Author's Note: This is my third Totally Promiscuous FMA Pairing Machine work, and I'm getting tired of typing that out. Anyway, it's EdxHavoc, PG-13, containing gun, skirt, and money. Please tell me if it's any good.
"I hope you burn in hell."
Edward's golden eyes narrowed as he glared at Havoc. The lieutenant wore a ridiculously wide grin as he held out a white, ruffled skirt covered in multicolored polka dots.
"Come on, kid," Havoc teased. "If you bring this up to the clerk and tell her, 'Put this on the Fullmetal Alchemist's tab,' I promise I won't tell Mustang about—"
"Shut your mouth!" Ed interrupted frantically.
A man and a young girl walked by, both of whom glanced curiously at the skirt.
"Would you put that back on its rack?" the elder Elric hissed, embarrassed.
"Speaking of racks…" Havoc's gaze slid to a nearby woman's chest. She was too busy examining sweaters to notice him.

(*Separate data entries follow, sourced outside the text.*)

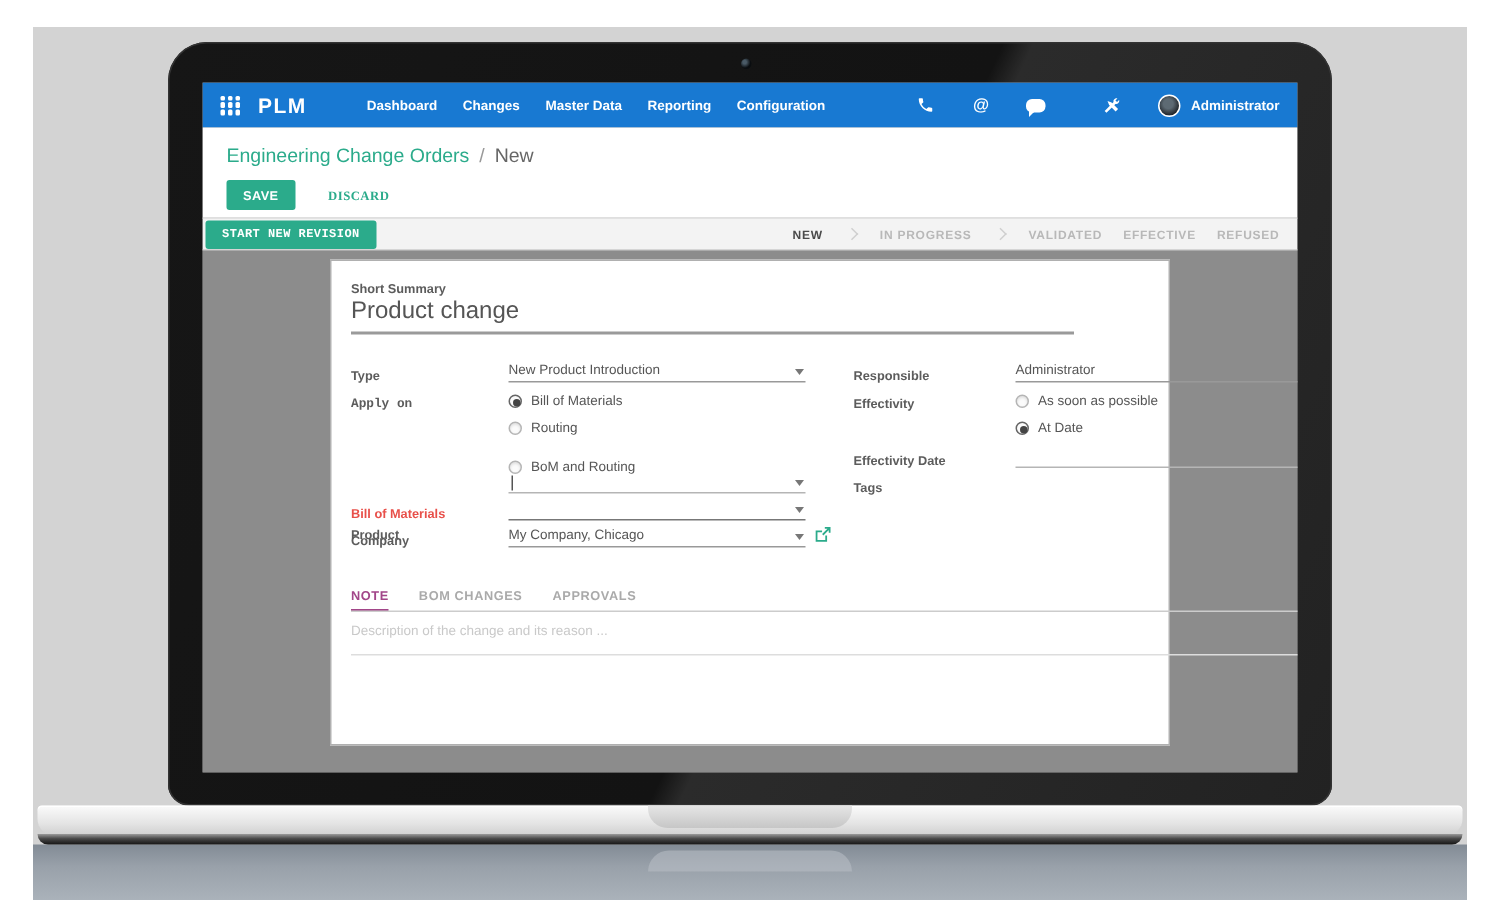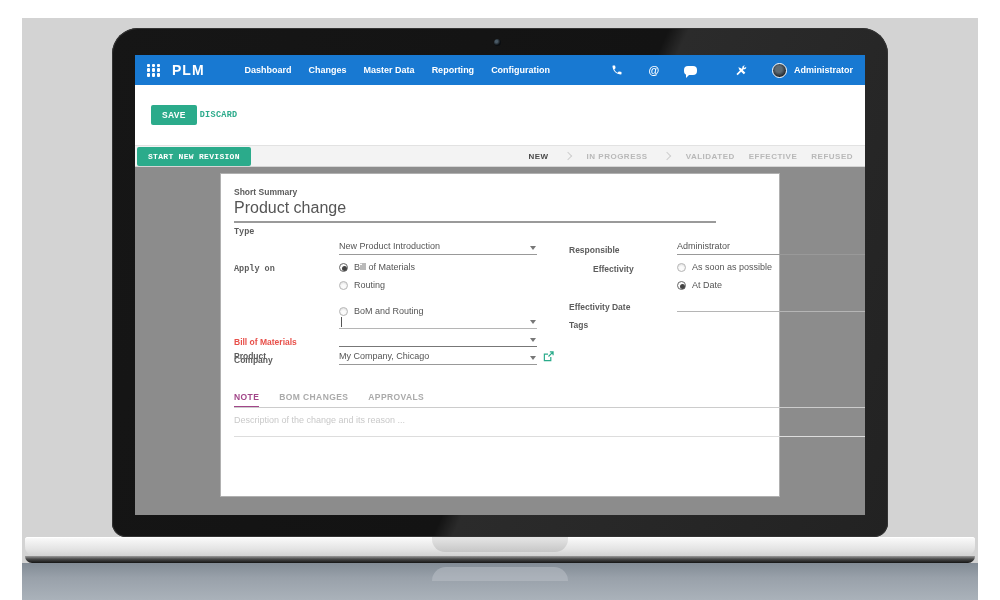"Engineering Change Orders / New" div.crumb { html: none -> <div> <span>Engineering Change Orders</span> <span>/</span> <span>New</span> </div> }
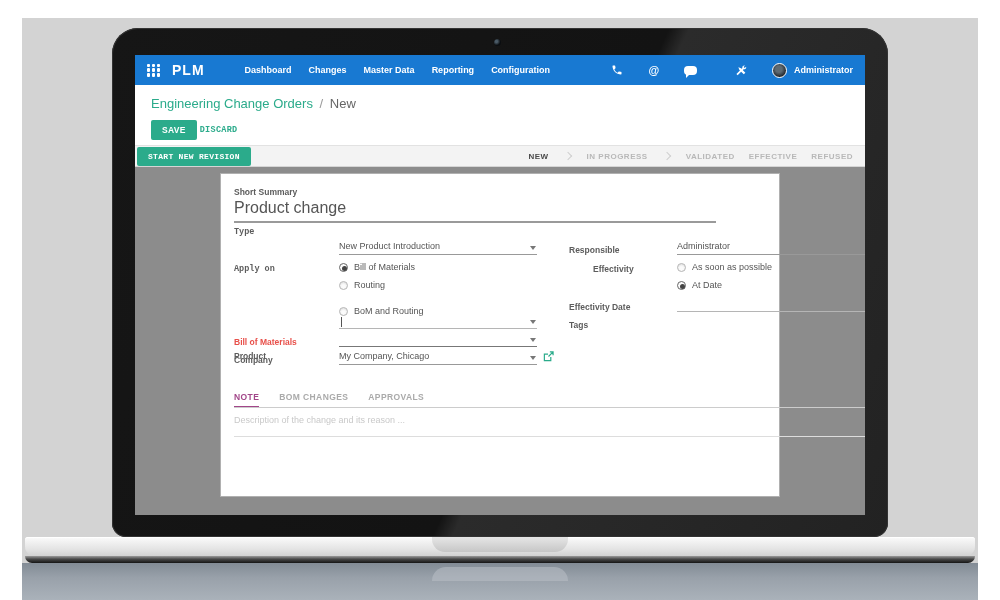"DISCARD" .btn-discard { font-family: Liberation Mono, monospace -> Liberation Serif, serif; margin-left: 3px -> 22px }
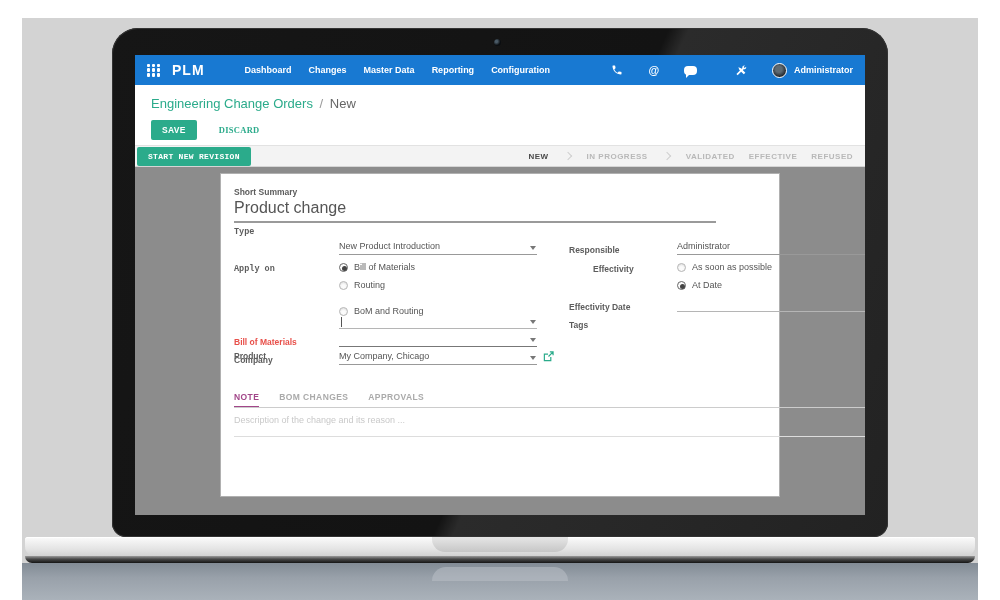"Type" div.lbl { font-family: Liberation Mono, monospace -> none; top: 53px -> 71px }
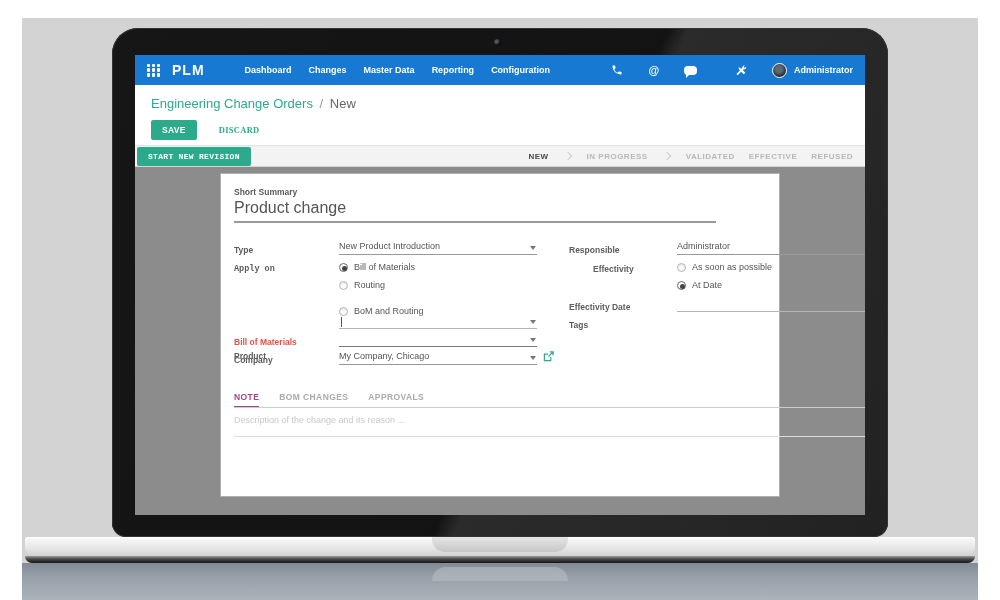"Effectivity" div.lbl { margin-left: 24px -> none }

"You're a freaking pervert." Ed snatched the piece of feminine clothing from Havoc's hands and turned to put it back on its hanger, but someone suddenly called, "Excuse me!"
"Uh… yes?" Havoc said as a teenaged boy approached. A nametag that read Lyle was pinned to his shirt.
"Are you looking for lower-priced skirts?" Lyle asked Ed earnestly, somehow oblivious to the alchemist's dismay. "If you follow me, sir, I can show you a nice selection that's on sale."
"N-no!" Ed cried, incredulous. "I don't want any skirts. Th-this—"
"Mr. Lyle, we would appreciate that," Havoc said quickly. "You see, he's coming out of the closet, if you know what I mean, and I'm trying to make him comfortable with his sexuality…"
Thud. Lyle jumped backward as Ed's left fist crashed into Havoc's jaw, tearing a yelp from the lieutenant's throat.
"It's alright, sir," the worker insisted. "You don't have to be shy. Come with me. Uh, and please try not to be so violent. My manager may kick you out."
Rubbing his jaw, Havoc grabbed Ed's wrist and dragged him after Lyle.
"Idiot!" Ed shrieked, thrashing his arms. "You stupid bastard! I'm not a goddamned drag queen! If you don't let go of me in two seconds, I'm going to gauge your frickin' eyes out and jam your cigarettes into their sockets! And while you're screaming and begging for mercy, I'll call Mustang and tell him all about your little encounter with Hawkeye!"
By the time Ed's hysterical rant was finished, they had reached a new department; Ed's attempts to escape had failed, and Havoc managed to reassure Lyle that "the kid will calm down in a few minutes."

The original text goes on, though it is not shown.